Is the fact that my conveyancer in Stansted is not identified on my lender's solicitor panel that there is a problem with the standard of his work?
It would be unwise to jump to that conclusion. There are all sorts of perfectly plausible explanations. Just recently a report by the solicitors regulator revealed that over three quarters of law firms surveyed had been removed from at least one lender panel. The top 5 reasons are as follows: (1) lack of transactions (2) the lawyer is a sole practitioner (3) as part of the HSBC panel reduction (4) regulatory contact by SRA (5) accidental removal. Should you be concerned you should contact the Stansted conveyancing firm and ask them why they are no longer on the approved list for your mortgage company.

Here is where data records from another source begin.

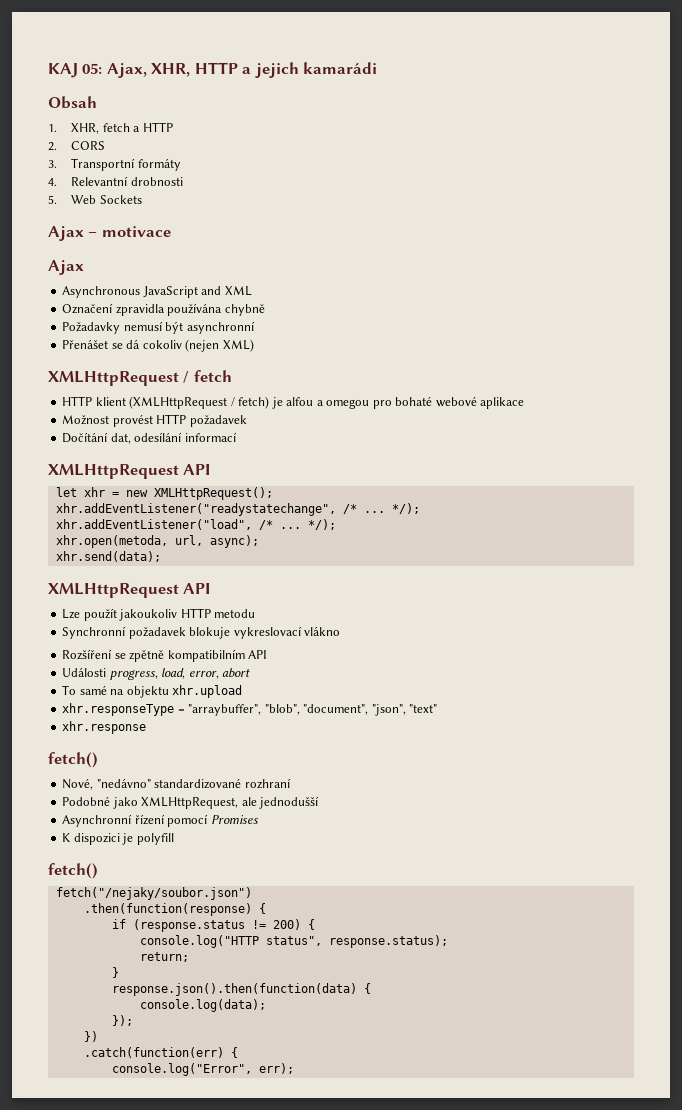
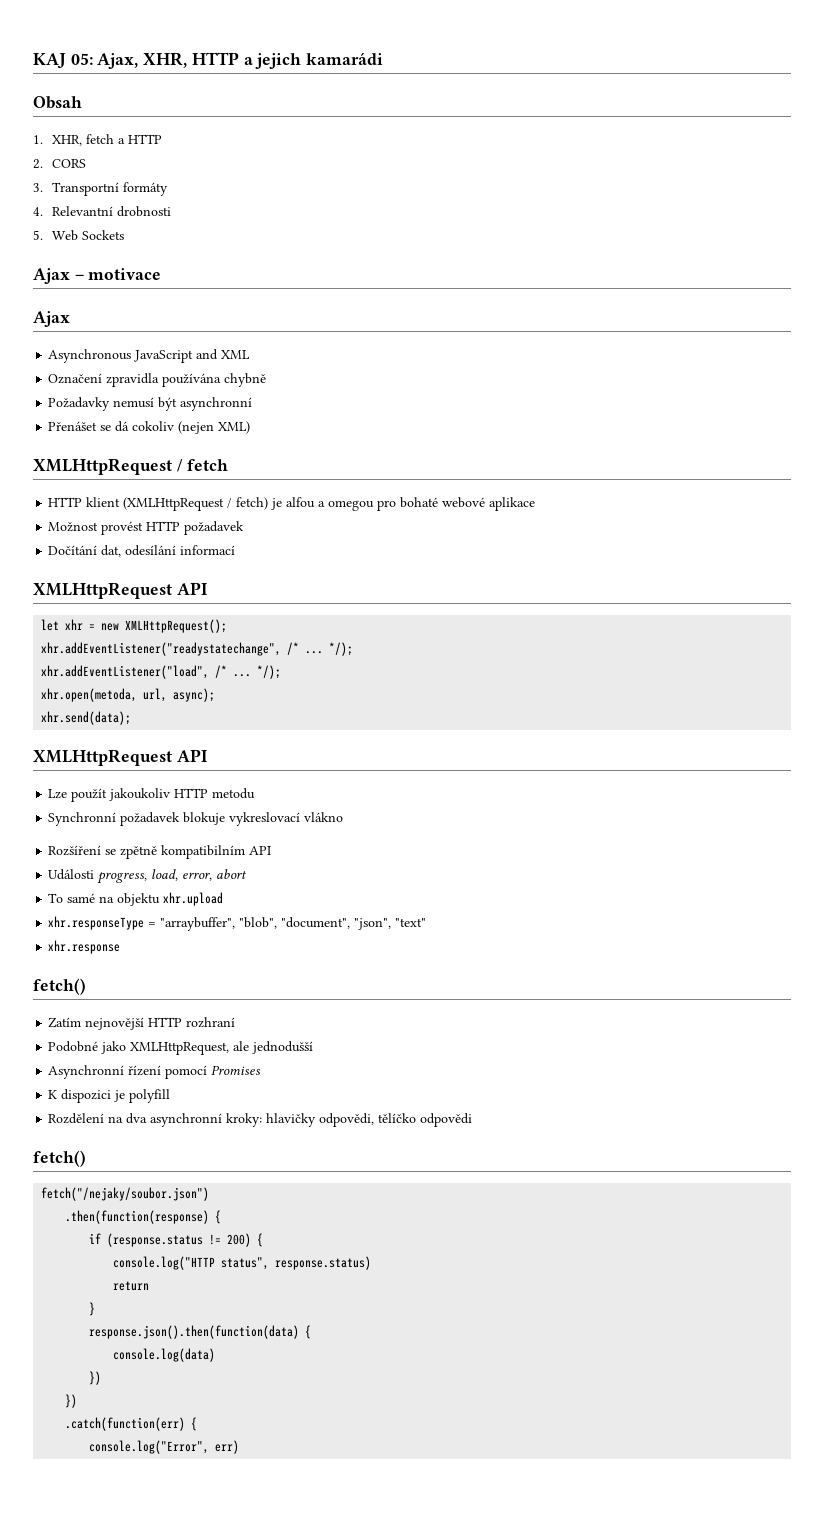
- Nové, "nedávno" standardizované rozhraní
+ Zatím nejnovější HTTP rozhraní
+ Rozdělení na dva asynchronní kroky: hlavičky odpovědi, tělíčko odpovědi
- console.log("HTTP status", response.status);
- return;
+ console.log("HTTP status", response.status)
+ return
- console.log(data);
- });
+ console.log(data)
+ })
- console.log("Error", err);
+ console.log("Error", err)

My partner and I are buying a brand new apartment in Stansted and my conveyancer is advising me that she is duty bound to the mortgage company to disclose incentives from the builder. The Estate Agents are hassling me to exchange and I don't want to prolong the conveyancing. is my lawyer playing by the book?
You should not exchange unless you have been advised to do so by your conveyancing practitioner. A precondition to being on a bank panel is to comply with the UK Finance Lenders’ Handbook requirements. The CML Conveyancing Handbook requires that your lawyer have the appropriate Disclosure of Incentive form completed by the developer and accepted by your lender.
Can you clarify what the consequences are if my solicitor is expelled from the Nationwide Solicitor panel ahead of completing my conveyancing in Stansted?
The first thing to point out is that, this is very unlikely to happen. In most cases even where a law firm is removed off of a panel the lender would allow the completion to go ahead as the lender would appreciate the difficulties that they would place you in if you have to instruct a new solicitor days before completion. In a worst case scenario where the lender insists that you instruct a new firm then it is possible for a very good lawyer to expedite the conveyancing albeit that you may pay a significant premium for this. The analogous situation is where a buyer instructs a lawyer, exchanges contracts and the law firm is shut down by a regulator such as the SRA. Again, in this situation you can find lawyers who can troubleshoot their way to bring the conveyancing to a satisfactory conclusion - albeit at a cost.
I have been told that property searches are the number one reason for hinderance in Stansted house deals. Is there any truth in this?
The Council of Property Search Organisations (CoPSO) released findings of research by MoveWithUs that conveyancing searches do not figure within the common causes of hindrances during the legal transfer of property. Searches are not likely to feature in any slowing down conveyancing in Stansted.
I was recommended by a number of selling agents in Stansted to find a conveyancer using your seach tool. What’s the financial advantage for Estate Agents to recommend your site ahead of alternative conveyancing organisations?
We refuse to make any financial incentive for sending work to this site. We found it would be just too difficult to pay a commission because members of the public would think, ‘How come the agent getting a kickback? Why am I not getting any benefit too?’ So we decided to step away from that.
The conveyancers carrying out our conveyancing in Stansted has sent papers to review that show the property is unregistered with epitome documents. How can it be that the property not yet recorded at HM Land Regsitry?
It is a rare occurrence indeed to find premises in Stansted not to be registered. An 'epitome' is basically a dossier of photocopies of documents affecting an unregistered title. Plenty of Stansted conveyancing practitioners will be able to handle this type of conveyancing but where uncertainty exists the prevailing guidance nowadays seems to be for the current owners to deal with the registration formalities first and thereafter deal with the sale conveyance - this will have a knock on effect to result in a protracted conveyancing.